< | >

Genève reste serein

Jeudi, 29.01.2009

Secrétaire général adjoint au Département de l’économie et de la santé, Adrien Bron réagit au cri d’alarme des caisses.

Comment analysez-vous la situation pour le canton de Genève?

Les coûts de la santé en 2008 semblent être dans la ligne des prévisions qui ont servi à établir les primes. Il ne devrait donc pas y avoir encore eu de diminution massive des réserves à Genève.
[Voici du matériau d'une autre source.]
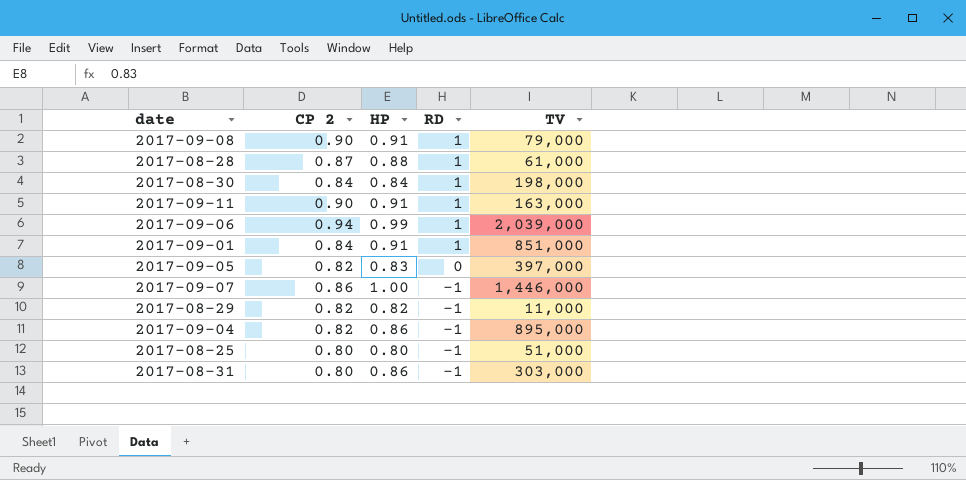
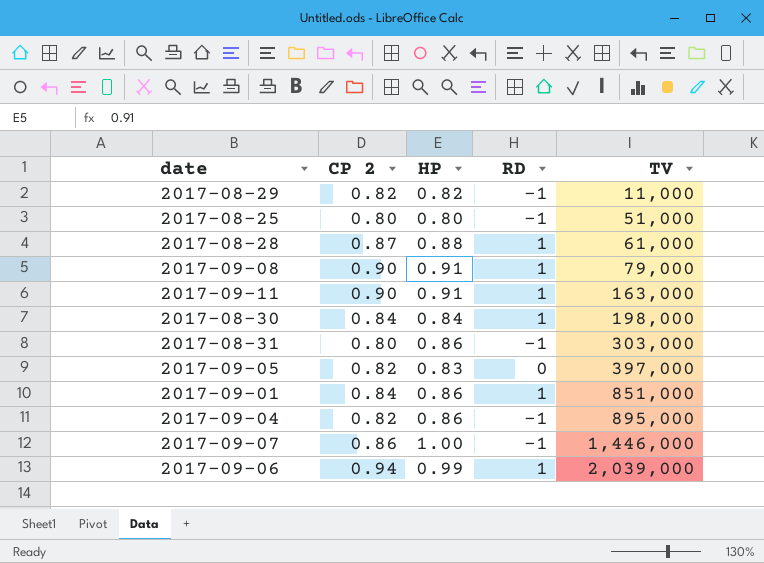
row order: RD descending -> TV ascending
2017-09-01 | HP: 0.91 -> 0.86

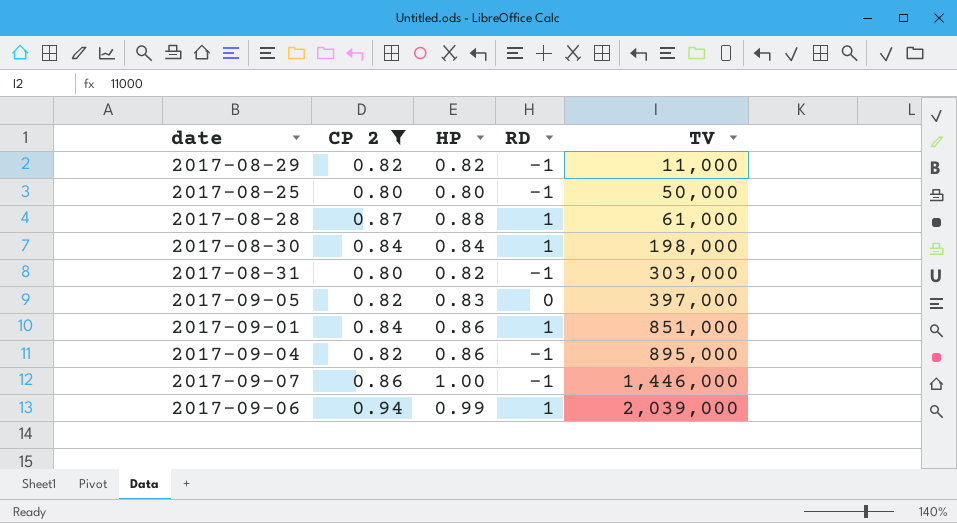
filter: none -> CP 2 != 0.90
2017-08-25 | TV: 51,000 -> 50,000
2017-08-31 | HP: 0.86 -> 0.82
Pour mémoire, elles atteignaient 42% du total des primes à fin 2007. Nous espérons d’ailleurs que les primes 2009 ont été fixées suffisamment bas pour que la baisse des réserves soit enfin amorcée cette année.

Vous ne craignez donc pas une hausse brutale des primes cet automne?

Il faut distinguer. Des cantons comme Berne, Saint-Gall ou Argovie notamment, qui disposent de réserves inférieures à la limite légale, vont avoir des problèmes. Jusqu’à présent, ils ont vécu à crédit sur Genève, Vaud et Zurich, dont les réserves sont au contraire largement surdotées. La situation a été reconnue par l’OFSP en 2008; nous espérons que la correction va se poursuivre au cours des années à venir.

Est-ce que Genève peut ainsi se désolidariser de ces cantons en difficulté?

La loi stipule que les primes sont fixées pour chaque région de primes selon les coûts occasionnés dans cette région. Fondamentalement, on peut réfléchir à une prime unique pour toute la Suisse. Mais on ne peut pas appeler à la solidarité quand il s’agit de renflouer les réserves des uns et prôner le chacun pour soi le reste du temps.